→ **Data records**
Segment Open

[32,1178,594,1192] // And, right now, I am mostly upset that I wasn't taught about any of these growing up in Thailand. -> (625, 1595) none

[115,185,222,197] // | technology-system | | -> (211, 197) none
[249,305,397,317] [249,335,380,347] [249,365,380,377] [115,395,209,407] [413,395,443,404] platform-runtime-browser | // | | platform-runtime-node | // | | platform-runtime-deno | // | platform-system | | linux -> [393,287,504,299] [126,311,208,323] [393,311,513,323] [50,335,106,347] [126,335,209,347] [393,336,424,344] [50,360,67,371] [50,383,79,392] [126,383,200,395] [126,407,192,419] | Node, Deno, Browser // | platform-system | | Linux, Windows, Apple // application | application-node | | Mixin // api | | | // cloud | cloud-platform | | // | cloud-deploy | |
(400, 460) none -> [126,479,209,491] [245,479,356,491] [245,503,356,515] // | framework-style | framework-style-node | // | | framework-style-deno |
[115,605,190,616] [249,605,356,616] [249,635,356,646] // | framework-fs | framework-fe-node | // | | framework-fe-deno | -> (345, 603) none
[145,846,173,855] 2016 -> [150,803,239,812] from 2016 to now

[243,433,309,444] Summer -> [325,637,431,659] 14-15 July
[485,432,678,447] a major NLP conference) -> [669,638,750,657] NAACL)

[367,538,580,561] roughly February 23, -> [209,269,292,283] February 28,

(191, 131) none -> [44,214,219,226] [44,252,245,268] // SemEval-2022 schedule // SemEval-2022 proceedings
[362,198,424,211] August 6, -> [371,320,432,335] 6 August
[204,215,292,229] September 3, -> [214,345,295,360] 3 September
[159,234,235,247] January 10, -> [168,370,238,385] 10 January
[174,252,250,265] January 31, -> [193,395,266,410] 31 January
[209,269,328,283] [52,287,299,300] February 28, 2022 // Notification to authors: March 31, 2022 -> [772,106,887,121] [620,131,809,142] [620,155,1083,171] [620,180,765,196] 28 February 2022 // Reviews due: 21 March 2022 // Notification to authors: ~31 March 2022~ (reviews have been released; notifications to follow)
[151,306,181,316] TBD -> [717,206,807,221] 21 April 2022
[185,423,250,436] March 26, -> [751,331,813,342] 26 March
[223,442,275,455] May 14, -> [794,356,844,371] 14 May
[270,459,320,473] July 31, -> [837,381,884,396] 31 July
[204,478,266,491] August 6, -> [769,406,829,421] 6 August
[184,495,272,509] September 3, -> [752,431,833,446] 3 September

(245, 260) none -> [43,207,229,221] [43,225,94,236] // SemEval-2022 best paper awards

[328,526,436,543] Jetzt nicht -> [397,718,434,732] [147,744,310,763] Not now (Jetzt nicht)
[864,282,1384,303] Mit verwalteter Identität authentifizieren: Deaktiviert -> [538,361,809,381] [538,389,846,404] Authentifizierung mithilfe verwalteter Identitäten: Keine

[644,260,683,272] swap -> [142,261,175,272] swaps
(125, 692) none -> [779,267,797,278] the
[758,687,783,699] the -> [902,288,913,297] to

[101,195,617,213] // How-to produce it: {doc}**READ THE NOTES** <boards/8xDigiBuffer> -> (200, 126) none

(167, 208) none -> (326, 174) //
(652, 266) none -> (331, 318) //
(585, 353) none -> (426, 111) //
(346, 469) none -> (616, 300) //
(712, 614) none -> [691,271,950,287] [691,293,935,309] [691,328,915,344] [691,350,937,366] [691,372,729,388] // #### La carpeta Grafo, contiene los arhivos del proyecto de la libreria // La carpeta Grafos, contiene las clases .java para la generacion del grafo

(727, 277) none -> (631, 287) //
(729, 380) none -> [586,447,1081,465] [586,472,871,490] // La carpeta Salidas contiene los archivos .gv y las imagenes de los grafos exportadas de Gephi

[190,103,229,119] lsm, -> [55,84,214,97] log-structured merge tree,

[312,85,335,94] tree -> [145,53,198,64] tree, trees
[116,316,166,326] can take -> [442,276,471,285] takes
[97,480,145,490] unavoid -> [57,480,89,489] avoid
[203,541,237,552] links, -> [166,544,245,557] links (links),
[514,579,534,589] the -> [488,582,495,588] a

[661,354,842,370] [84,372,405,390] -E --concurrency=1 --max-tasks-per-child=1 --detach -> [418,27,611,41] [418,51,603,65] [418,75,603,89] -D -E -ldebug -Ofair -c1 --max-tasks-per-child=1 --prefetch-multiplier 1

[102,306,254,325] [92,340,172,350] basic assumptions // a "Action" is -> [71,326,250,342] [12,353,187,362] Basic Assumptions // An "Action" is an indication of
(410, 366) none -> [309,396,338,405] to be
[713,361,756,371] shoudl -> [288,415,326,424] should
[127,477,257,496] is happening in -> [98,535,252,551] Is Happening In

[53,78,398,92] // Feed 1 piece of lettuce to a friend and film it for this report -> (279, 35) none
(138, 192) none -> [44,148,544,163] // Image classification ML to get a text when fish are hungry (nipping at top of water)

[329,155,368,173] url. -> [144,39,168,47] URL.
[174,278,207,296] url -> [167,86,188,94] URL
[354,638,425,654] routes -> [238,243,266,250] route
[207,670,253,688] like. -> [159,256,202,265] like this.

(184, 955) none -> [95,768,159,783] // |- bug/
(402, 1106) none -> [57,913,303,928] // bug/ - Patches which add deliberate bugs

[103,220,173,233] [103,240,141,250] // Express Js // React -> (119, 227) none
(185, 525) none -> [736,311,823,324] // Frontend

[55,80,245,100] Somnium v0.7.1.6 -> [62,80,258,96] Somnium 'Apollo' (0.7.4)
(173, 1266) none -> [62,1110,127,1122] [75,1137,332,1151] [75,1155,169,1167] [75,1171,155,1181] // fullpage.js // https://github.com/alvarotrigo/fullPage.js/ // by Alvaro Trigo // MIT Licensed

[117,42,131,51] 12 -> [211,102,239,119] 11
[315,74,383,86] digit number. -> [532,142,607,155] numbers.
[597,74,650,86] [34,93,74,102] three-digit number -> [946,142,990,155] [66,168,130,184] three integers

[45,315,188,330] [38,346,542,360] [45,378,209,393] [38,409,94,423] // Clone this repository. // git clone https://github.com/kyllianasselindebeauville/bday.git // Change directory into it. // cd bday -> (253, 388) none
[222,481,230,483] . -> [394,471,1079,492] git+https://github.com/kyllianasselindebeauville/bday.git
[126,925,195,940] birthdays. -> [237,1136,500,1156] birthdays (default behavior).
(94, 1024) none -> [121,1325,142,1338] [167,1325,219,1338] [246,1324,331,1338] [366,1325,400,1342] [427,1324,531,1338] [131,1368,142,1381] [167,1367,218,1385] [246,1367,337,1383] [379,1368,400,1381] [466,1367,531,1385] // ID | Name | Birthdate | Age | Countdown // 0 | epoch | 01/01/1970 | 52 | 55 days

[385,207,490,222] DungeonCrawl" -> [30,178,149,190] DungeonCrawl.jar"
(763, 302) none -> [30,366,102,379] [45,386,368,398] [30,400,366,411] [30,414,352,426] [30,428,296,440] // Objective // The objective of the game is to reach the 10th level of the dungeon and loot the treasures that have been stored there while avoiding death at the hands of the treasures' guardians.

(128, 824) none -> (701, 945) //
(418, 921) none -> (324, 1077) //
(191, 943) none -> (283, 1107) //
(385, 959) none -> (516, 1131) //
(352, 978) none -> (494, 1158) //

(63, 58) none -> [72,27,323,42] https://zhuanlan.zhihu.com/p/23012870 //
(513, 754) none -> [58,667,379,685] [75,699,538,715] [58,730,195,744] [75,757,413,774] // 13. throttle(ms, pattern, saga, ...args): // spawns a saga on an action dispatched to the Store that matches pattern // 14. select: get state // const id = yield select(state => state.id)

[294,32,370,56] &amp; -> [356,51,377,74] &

Segment Closed

→ **What you have to do**
Each record is to be restated word for word.

→ **Result of this exercise**
[32,1178,594,1192] // And, right now, I am mostly upset that I wasn't taught about any of these growing up in Thailand. -> (625, 1595) none

[115,185,222,197] // | technology-system | | -> (211, 197) none
[249,305,397,317] [249,335,380,347] [249,365,380,377] [115,395,209,407] [413,395,443,404] platform-runtime-browser | // | | platform-runtime-node | // | | platform-runtime-deno | // | platform-system | | linux -> [393,287,504,299] [126,311,208,323] [393,311,513,323] [50,335,106,347] [126,335,209,347] [393,336,424,344] [50,360,67,371] [50,383,79,392] [126,383,200,395] [126,407,192,419] | Node, Deno, Browser // | platform-system | | Linux, Windows, Apple // application | application-node | | Mixin // api | | | // cloud | cloud-platform | | // | cloud-deploy | |
(400, 460) none -> [126,479,209,491] [245,479,356,491] [245,503,356,515] // | framework-style | framework-style-node | // | | framework-style-deno |
[115,605,190,616] [249,605,356,616] [249,635,356,646] // | framework-fs | framework-fe-node | // | | framework-fe-deno | -> (345, 603) none
[145,846,173,855] 2016 -> [150,803,239,812] from 2016 to now

[243,433,309,444] Summer -> [325,637,431,659] 14-15 July
[485,432,678,447] a major NLP conference) -> [669,638,750,657] NAACL)

[367,538,580,561] roughly February 23, -> [209,269,292,283] February 28,

(191, 131) none -> [44,214,219,226] [44,252,245,268] // SemEval-2022 schedule // SemEval-2022 proceedings
[362,198,424,211] August 6, -> [371,320,432,335] 6 August
[204,215,292,229] September 3, -> [214,345,295,360] 3 September
[159,234,235,247] January 10, -> [168,370,238,385] 10 January
[174,252,250,265] January 31, -> [193,395,266,410] 31 January
[209,269,328,283] [52,287,299,300] February 28, 2022 // Notification to authors: March 31, 2022 -> [772,106,887,121] [620,131,809,142] [620,155,1083,171] [620,180,765,196] 28 February 2022 // Reviews due: 21 March 2022 // Notification to authors: ~31 March 2022~ (reviews have been released; notifications to follow)
[151,306,181,316] TBD -> [717,206,807,221] 21 April 2022
[185,423,250,436] March 26, -> [751,331,813,342] 26 March
[223,442,275,455] May 14, -> [794,356,844,371] 14 May
[270,459,320,473] July 31, -> [837,381,884,396] 31 July
[204,478,266,491] August 6, -> [769,406,829,421] 6 August
[184,495,272,509] September 3, -> [752,431,833,446] 3 September

(245, 260) none -> [43,207,229,221] [43,225,94,236] // SemEval-2022 best paper awards

[328,526,436,543] Jetzt nicht -> [397,718,434,732] [147,744,310,763] Not now (Jetzt nicht)
[864,282,1384,303] Mit verwalteter Identität authentifizieren: Deaktiviert -> [538,361,809,381] [538,389,846,404] Authentifizierung mithilfe verwalteter Identitäten: Keine

[644,260,683,272] swap -> [142,261,175,272] swaps
(125, 692) none -> [779,267,797,278] the
[758,687,783,699] the -> [902,288,913,297] to

[101,195,617,213] // How-to produce it: {doc}**READ THE NOTES** <boards/8xDigiBuffer> -> (200, 126) none

(167, 208) none -> (326, 174) //
(652, 266) none -> (331, 318) //
(585, 353) none -> (426, 111) //
(346, 469) none -> (616, 300) //
(712, 614) none -> [691,271,950,287] [691,293,935,309] [691,328,915,344] [691,350,937,366] [691,372,729,388] // #### La carpeta Grafo, contiene los arhivos del proyecto de la libreria // La carpeta Grafos, contiene las clases .java para la generacion del grafo

(727, 277) none -> (631, 287) //
(729, 380) none -> [586,447,1081,465] [586,472,871,490] // La carpeta Salidas contiene los archivos .gv y las imagenes de los grafos exportadas de Gephi

[190,103,229,119] lsm, -> [55,84,214,97] log-structured merge tree,

[312,85,335,94] tree -> [145,53,198,64] tree, trees
[116,316,166,326] can take -> [442,276,471,285] takes
[97,480,145,490] unavoid -> [57,480,89,489] avoid
[203,541,237,552] links, -> [166,544,245,557] links (links),
[514,579,534,589] the -> [488,582,495,588] a

[661,354,842,370] [84,372,405,390] -E --concurrency=1 --max-tasks-per-child=1 --detach -> [418,27,611,41] [418,51,603,65] [418,75,603,89] -D -E -ldebug -Ofair -c1 --max-tasks-per-child=1 --prefetch-multiplier 1

[102,306,254,325] [92,340,172,350] basic assumptions // a "Action" is -> [71,326,250,342] [12,353,187,362] Basic Assumptions // An "Action" is an indication of
(410, 366) none -> [309,396,338,405] to be
[713,361,756,371] shoudl -> [288,415,326,424] should
[127,477,257,496] is happening in -> [98,535,252,551] Is Happening In

[53,78,398,92] // Feed 1 piece of lettuce to a friend and film it for this report -> (279, 35) none
(138, 192) none -> [44,148,544,163] // Image classification ML to get a text when fish are hungry (nipping at top of water)

[329,155,368,173] url. -> [144,39,168,47] URL.
[174,278,207,296] url -> [167,86,188,94] URL
[354,638,425,654] routes -> [238,243,266,250] route
[207,670,253,688] like. -> [159,256,202,265] like this.

(184, 955) none -> [95,768,159,783] // |- bug/
(402, 1106) none -> [57,913,303,928] // bug/ - Patches which add deliberate bugs

[103,220,173,233] [103,240,141,250] // Express Js // React -> (119, 227) none
(185, 525) none -> [736,311,823,324] // Frontend

[55,80,245,100] Somnium v0.7.1.6 -> [62,80,258,96] Somnium 'Apollo' (0.7.4)
(173, 1266) none -> [62,1110,127,1122] [75,1137,332,1151] [75,1155,169,1167] [75,1171,155,1181] // fullpage.js // https://github.com/alvarotrigo/fullPage.js/ // by Alvaro Trigo // MIT Licensed

[117,42,131,51] 12 -> [211,102,239,119] 11
[315,74,383,86] digit number. -> [532,142,607,155] numbers.
[597,74,650,86] [34,93,74,102] three-digit number -> [946,142,990,155] [66,168,130,184] three integers

[45,315,188,330] [38,346,542,360] [45,378,209,393] [38,409,94,423] // Clone this repository. // git clone https://github.com/kyllianasselindebeauville/bday.git // Change directory into it. // cd bday -> (253, 388) none
[222,481,230,483] . -> [394,471,1079,492] git+https://github.com/kyllianasselindebeauville/bday.git
[126,925,195,940] birthdays. -> [237,1136,500,1156] birthdays (default behavior).
(94, 1024) none -> [121,1325,142,1338] [167,1325,219,1338] [246,1324,331,1338] [366,1325,400,1342] [427,1324,531,1338] [131,1368,142,1381] [167,1367,218,1385] [246,1367,337,1383] [379,1368,400,1381] [466,1367,531,1385] // ID | Name | Birthdate | Age | Countdown // 0 | epoch | 01/01/1970 | 52 | 55 days

[385,207,490,222] DungeonCrawl" -> [30,178,149,190] DungeonCrawl.jar"
(763, 302) none -> [30,366,102,379] [45,386,368,398] [30,400,366,411] [30,414,352,426] [30,428,296,440] // Objective // The objective of the game is to reach the 10th level of the dungeon and loot the treasures that have been stored there while avoiding death at the hands of the treasures' guardians.

(128, 824) none -> (701, 945) //
(418, 921) none -> (324, 1077) //
(191, 943) none -> (283, 1107) //
(385, 959) none -> (516, 1131) //
(352, 978) none -> (494, 1158) //

(63, 58) none -> [72,27,323,42] https://zhuanlan.zhihu.com/p/23012870 //
(513, 754) none -> [58,667,379,685] [75,699,538,715] [58,730,195,744] [75,757,413,774] // 13. throttle(ms, pattern, saga, ...args): // spawns a saga on an action dispatched to the Store that matches pattern // 14. select: get state // const id = yield select(state => state.id)

[294,32,370,56] &amp; -> [356,51,377,74] &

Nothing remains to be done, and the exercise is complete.